He rolled to his side and stared at the object impaled in his flesh. This is precisely what happens when he isn't careful. Was he getting careless or just turning stupid? Unhealthy doses of both he feared. He held the metal in his teeth and winced as he pulled away, the cut tearing further and leaking profusely. He whined with the pain until he felt faint, struggling against his breathing as his eyes darkened, and the laboured breaths echoed away.
The wolf opened his eyes the very moment air filled his lungs. It was darker and he thought he was outside. As each frustrating moment passed his vision regained a little clarity. He was outside. Thick curved branches shielded him from the rhythmic beating of rain above his head and he stood kneading soft soil between his toes. He squinted in confusion, opening his maw to question some invisible spirit and plead for answers, but instead he remembered the injury.

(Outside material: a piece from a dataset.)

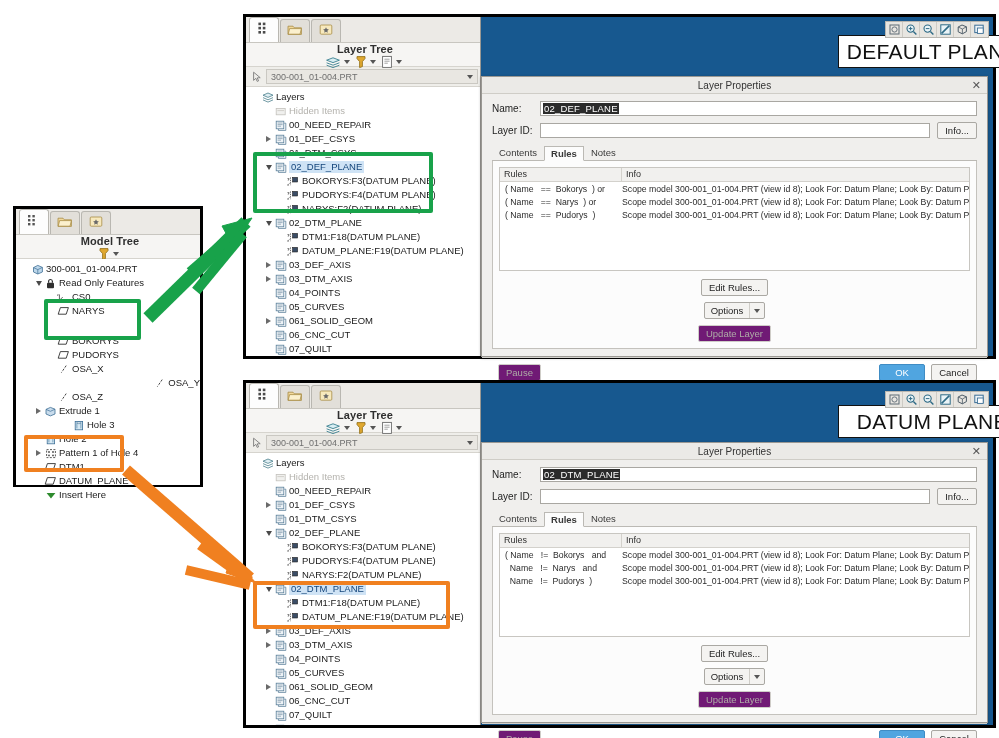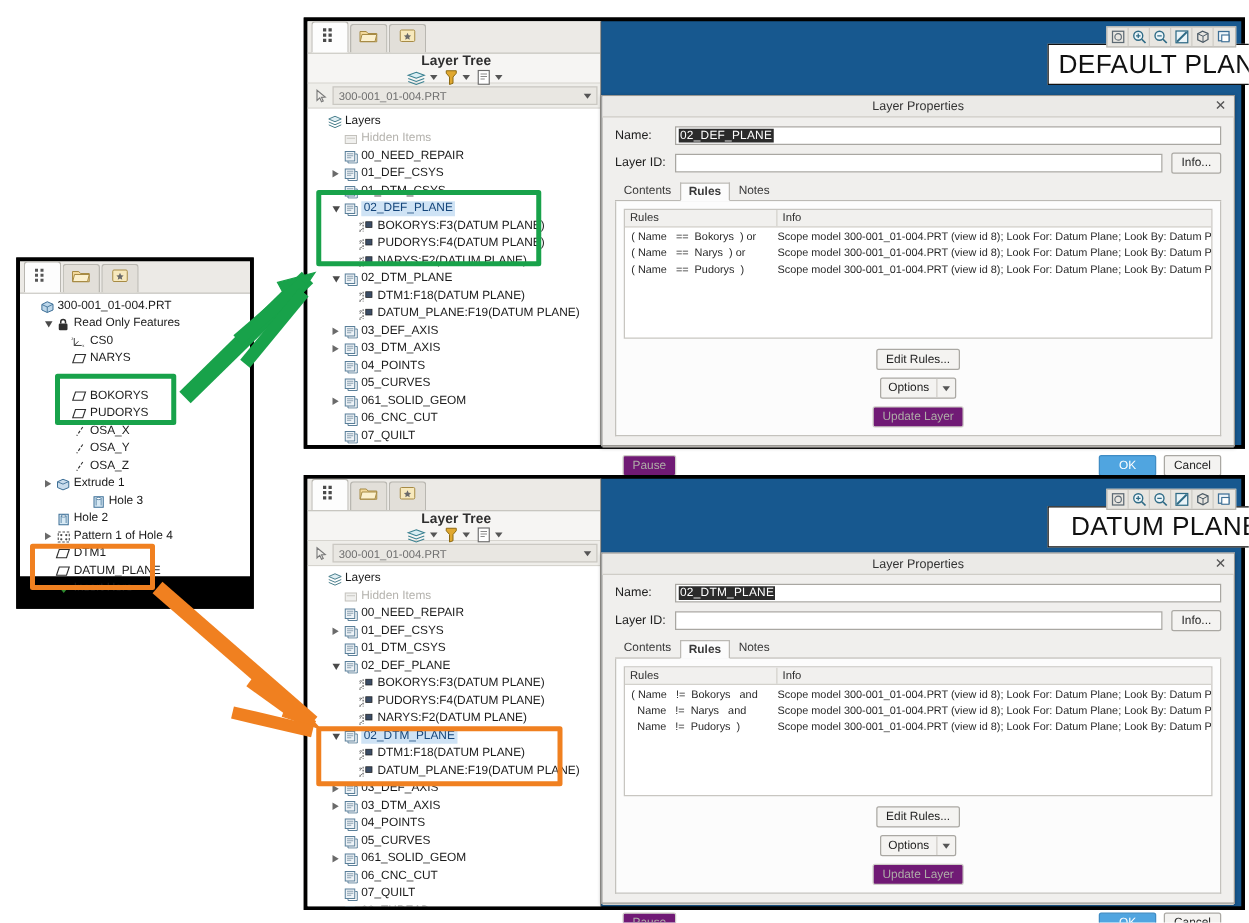"Model Tree" div.tt-title-row { html: none -> <div> <div>Model Tree</div> <div> <span> <svg> <path></path> </svg> </span> <span></span> </div> </div> }
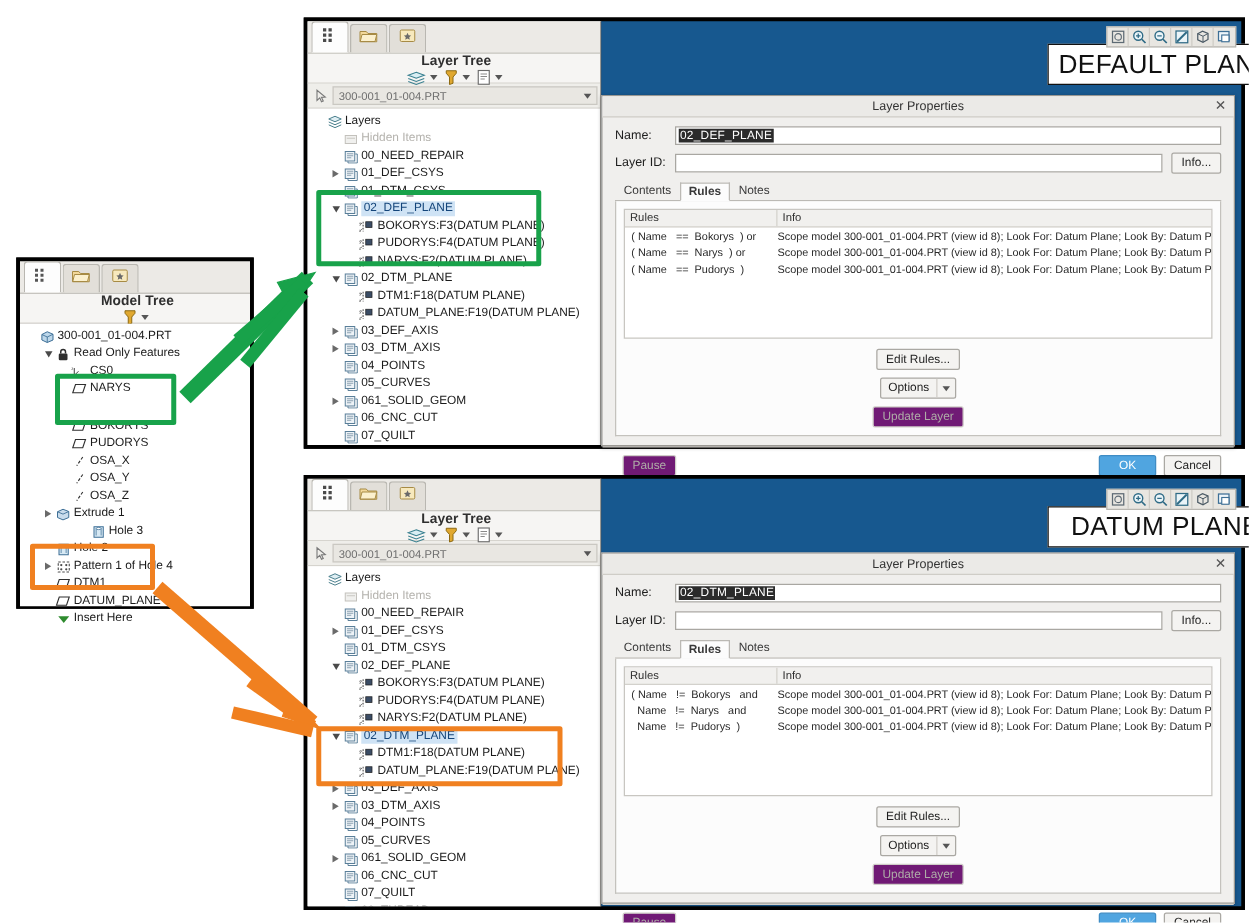"OSA_Y" div.node { justify-content: none -> flex-end }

Turning his head to look he hit a soft obstruction. A black tail hung loosely over his nose and he shook it off with a sneeze before trying to take a step back. Only he paws wouldn't move. They flexed against the earth but not under his control, forcing him to lean back and stretch forward to locate the origin of the tail. It was another wolf, solid black save for a strip of white along its tail. He leaned to the sides, but the black wolf stared forwards, little more than the ears were visible from here.
The wolf took a long sniff but the scent was absent. He stretched forwards and as he brushed the tail with his nose it rose high above his head, revealing the black wolf to be a female in the deepest throes of heat. She stood there proud and unflinching as the wolf took in every single detail of her most intimate and exposed area. His tongue escapedfrom his mouth and onto her lips as it gently caressed her velvet flesh. There was no taste or smell to enjoy, but the pressure against his tongue, the heat and wetness forced him to slip further inside, and the female arched her back improving his angle and driving him deeper inside. She flexed to his circular motion as he panted heavily to a forgotten need.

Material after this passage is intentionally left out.